Sukses

Berat Badan Abu Bakar Baasyir Turun Sejak 2 Bulan Lalu

Terpidana kasus terorisme Abu Bakar Baasyir mengeluhkan sakit pada kedua kakinya. Kedua kakinya bengkak, nyeri, dan sering kesemutan.

Liputan6.com, Jakarta - Terpidana kasus terorisme Abu Bakar Baasyir mengeluhkan sakit pada kedua kakinya. Kedua kakinya bengkak, nyeri, dan sering kesemutan.

Sudah lama dia mengeluhkan sakitnya tersebut. Namun, jadwal kontrolnya selalu tertunda-tunda. Kontrol yang seharusnya berlangsung November 2017, baru dilakukan Kamis kemarin, 1 Maret 2018.

Turunnya kondisi kesehatan Abu Bakar Baasyir pun berimbas pada berat badannya. 

"Ya memang sudah sejak dua bulan terahir ini tubuhnya susut menjadi kurus. Kemarin ditimbang bobot tubuhnya 65 kg," ujar orang kepercayaan Abu Bakar Baasyir, Hasyim, kepada Liputan6.com, Jakarta, Jumat (2/3/2018).

Dokter RSCM menyatakan, ada penyumbatan di pembuluh darah vena terpidana kasus terorisme, Abu Bakar Baasyir. Baasyir mendapat diagnosis yang sama seperti hasil observasi dokter tujuh bulan lalu.

Terakhir, Abu Bakar Baasyir terdiagnosis terkena deep vein thrombosis.
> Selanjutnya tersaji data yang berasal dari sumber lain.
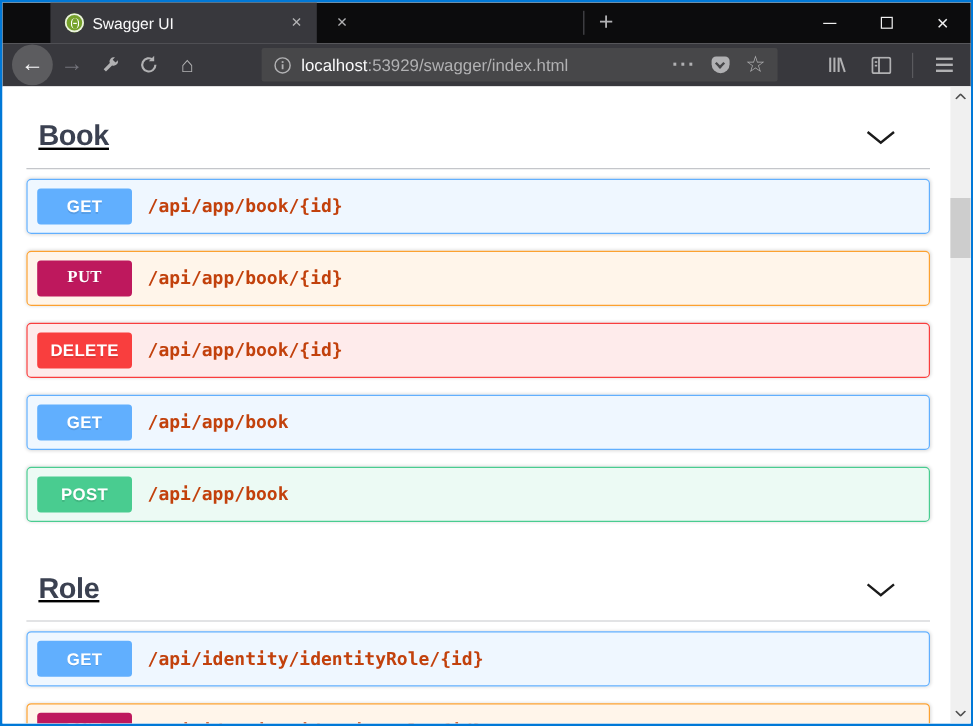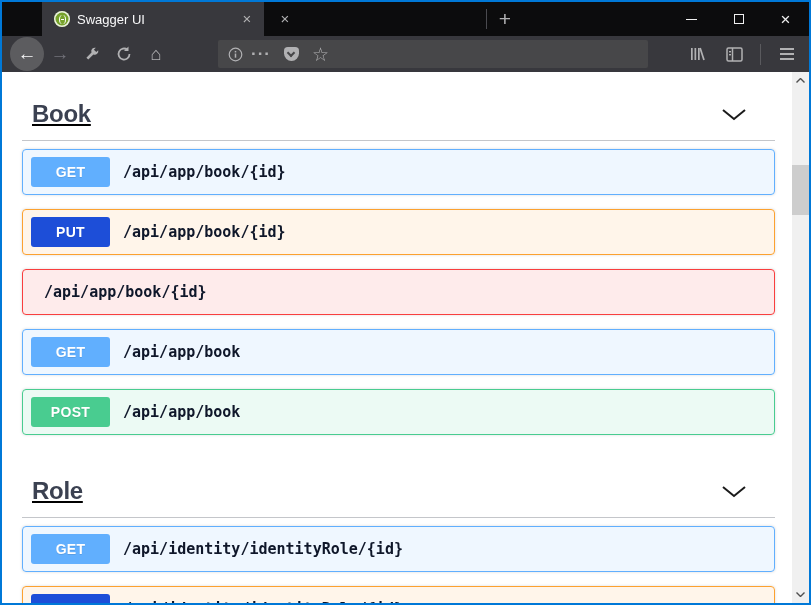--- a/index.html
+++ b/index.html
@@ -86,26 +86,26 @@
   .opblock.get    { background:rgba(97,175,254,.10);  border-color:#61affe; }
   .opblock.put    { background:rgba(252,161,48,.10);  border-color:#fca130; }
   .opblock.delete { background:rgba(249,62,62,.10);   border-color:#f93e3e; }
   .opblock.post   { background:rgba(73,204,144,.10);  border-color:#49cc90; }
   .method-badge {
     min-width:79px; height:30px; border-radius:3px; color:#fff; font-weight:700;
     font-size:14px; display:flex; align-items:center; justify-content:center;
     text-shadow:0 1px 0 rgba(0,0,0,.1); letter-spacing:.3px; padding:0 6px;
   }
   .get    .method-badge { background:#61affe; }
-  .put    .method-badge { background:#1d4ed8; }
+  .put    .method-badge { background:#be185d;font-family:Liberation Serif, serif; }
   .delete .method-badge { background:#f93e3e; }
   .post   .method-badge { background:#49cc90; }
   .path {
     margin-left:13px; font-family:"DejaVu Sans Mono", monospace;
-    font-weight:700; font-size:15px; color:#0f172a; white-space:nowrap;text-align:center;
+    font-weight:700; font-size:15px; color:#c2410c; white-space:nowrap;text-align:center;
   }
 
   
   .scrollbar { width:17px; background:#f0f0f0; position:relative; flex:none; }
   .sb-btn { height:17px; display:flex; align-items:center; justify-content:center; }
   .sb-btn.down { position:absolute; bottom:0; left:0; right:0; }
   .sb-thumb { position:absolute; top:93px; left:0; width:17px; height:50px; background:#cdcdcd; }
 
   
   .favicon {
@@ -179,20 +179,21 @@
     <div class="nav-btn tool-ico">
       <span>⌂</span>
     </div>
 
     <div class="urlbar">
       <svg width="15" height="15" viewBox="0 0 16 16">
         <circle cx="8" cy="8" r="6.7" fill="none" stroke="#b1b1b3" stroke-width="1.3"></circle>
         <rect x="7.2" y="7" width="1.6" height="4.4" fill="#b1b1b3"></rect>
         <rect x="7.2" y="4.2" width="1.6" height="1.6" fill="#b1b1b3"></rect>
       </svg>
+      <span class="url-text"><span class="url-host">localhost</span><span class="url-rest">:53929/swagger/index.html</span></span>
       <span class="url-actions">
         <span class="dots">···</span>
         <span class="pocket">
             <span class="pocket-v"></span>
           </span>
         <span class="star">☆</span>
       </span>
     </div>
 
     <div class="after-url">
@@ -235,20 +236,21 @@
       <div class="section-body">
         <div class="opblock get">
           <span class="method-badge">GET</span>
           <span class="path">/api/app/book/{id}</span>
         </div>
         <div class="opblock put">
           <span class="method-badge">PUT</span>
           <span class="path">/api/app/book/{id}</span>
         </div>
         <div class="opblock delete">
+          <span class="method-badge">DELETE</span>
           <span class="path">/api/app/book/{id}</span>
         </div>
         <div class="opblock get">
           <span class="method-badge">GET</span>
           <span class="path">/api/app/book</span>
         </div>
         <div class="opblock post">
           <span class="method-badge">POST</span>
           <span class="path">/api/app/book</span>
         </div>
Itu merupakan hasil pemeriksaan tim medis MER-C bersama medis Lapas Gunung Sindur pada 30 September 2017.

2 dari 2 halaman

Ingin Pindah ke Solo

Terpidana kasus terorisme Abu Bakar Baasyir menjalani pemeriksaan di Rumah Sakit Umum dr Cipto Mangunkusumo (RSCM), Jakarta, karena kedua kakinya bengkak. Kesehatan kaki Baasyir memburuk lantaran jadwal kontrolnya tertunda-tunda.

Pemeriksaan hari ini di RSCM merupakan jadwal kontrol rutin Abu Bakar Baasyir yang terunda selama kurang lebih empat bulan.
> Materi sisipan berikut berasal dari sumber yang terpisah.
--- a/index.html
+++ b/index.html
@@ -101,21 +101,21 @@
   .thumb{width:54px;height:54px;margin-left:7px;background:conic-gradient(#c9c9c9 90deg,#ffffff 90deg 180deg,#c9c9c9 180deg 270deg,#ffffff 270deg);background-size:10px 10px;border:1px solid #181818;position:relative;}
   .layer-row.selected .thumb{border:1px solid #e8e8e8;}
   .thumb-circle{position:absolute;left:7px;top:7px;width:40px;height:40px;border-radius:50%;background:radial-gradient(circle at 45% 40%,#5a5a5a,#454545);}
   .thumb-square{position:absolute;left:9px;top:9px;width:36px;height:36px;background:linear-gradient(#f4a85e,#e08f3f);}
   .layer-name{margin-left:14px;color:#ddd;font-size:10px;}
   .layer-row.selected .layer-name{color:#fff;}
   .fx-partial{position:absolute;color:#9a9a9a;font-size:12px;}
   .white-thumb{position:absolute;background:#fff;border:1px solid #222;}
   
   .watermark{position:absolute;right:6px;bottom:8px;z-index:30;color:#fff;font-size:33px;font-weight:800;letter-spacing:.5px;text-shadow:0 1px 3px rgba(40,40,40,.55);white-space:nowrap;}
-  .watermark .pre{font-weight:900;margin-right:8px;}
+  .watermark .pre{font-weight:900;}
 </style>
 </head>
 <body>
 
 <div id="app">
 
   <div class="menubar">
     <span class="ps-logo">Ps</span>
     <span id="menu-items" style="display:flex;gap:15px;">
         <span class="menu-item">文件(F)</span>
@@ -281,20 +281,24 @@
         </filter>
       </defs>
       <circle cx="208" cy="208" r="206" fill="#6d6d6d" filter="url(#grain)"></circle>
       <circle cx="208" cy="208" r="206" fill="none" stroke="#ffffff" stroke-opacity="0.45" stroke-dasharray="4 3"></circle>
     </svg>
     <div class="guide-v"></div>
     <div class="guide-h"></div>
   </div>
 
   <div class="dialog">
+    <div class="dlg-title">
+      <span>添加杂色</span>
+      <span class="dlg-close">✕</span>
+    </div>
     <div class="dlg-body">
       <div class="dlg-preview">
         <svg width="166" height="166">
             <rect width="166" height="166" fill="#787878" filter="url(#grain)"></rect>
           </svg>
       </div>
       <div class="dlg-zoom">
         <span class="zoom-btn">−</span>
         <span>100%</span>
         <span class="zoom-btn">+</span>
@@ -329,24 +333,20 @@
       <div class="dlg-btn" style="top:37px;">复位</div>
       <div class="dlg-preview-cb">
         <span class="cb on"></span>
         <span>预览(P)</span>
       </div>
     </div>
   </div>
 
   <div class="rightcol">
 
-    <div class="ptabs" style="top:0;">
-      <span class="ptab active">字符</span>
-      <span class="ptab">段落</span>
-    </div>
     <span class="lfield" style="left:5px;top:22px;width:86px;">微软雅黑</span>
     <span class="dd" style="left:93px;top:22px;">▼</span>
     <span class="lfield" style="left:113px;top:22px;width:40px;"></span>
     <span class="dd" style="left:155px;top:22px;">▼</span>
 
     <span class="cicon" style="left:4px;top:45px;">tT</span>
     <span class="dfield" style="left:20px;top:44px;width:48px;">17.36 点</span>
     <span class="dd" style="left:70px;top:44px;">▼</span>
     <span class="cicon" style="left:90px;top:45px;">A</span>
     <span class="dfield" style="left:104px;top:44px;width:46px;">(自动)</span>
Tim Pengacara Muslim yang mendampingi Abu Bakar Baasyir, Achmad Michdan, mengatakan pihak keluarga memiliki harapan khusus agar kejadian serupa tidak terulang. Mereka ingin, Baasyir dipindah ke lapas yang ada di Solo, Jawa Tengah.

"Ya kita minta agar ustaz bisa berada dekat lingkungan keluarga dan rumah sakit, LP di Solo yang dekat dengan lingkungan keluarga," kata Michdan kepada Liputan6.com, Jakarta, Kamis (1/3/2018).

Terlebih, lanjut dia, itu merupakan hak setiap narapidana. Permintaan ini sudah diajukan kepada Pemerintah RI semenjak kepemimpinan Presiden Susilo Bambang Yudhoyono sampai ke Presiden Joko Widodo.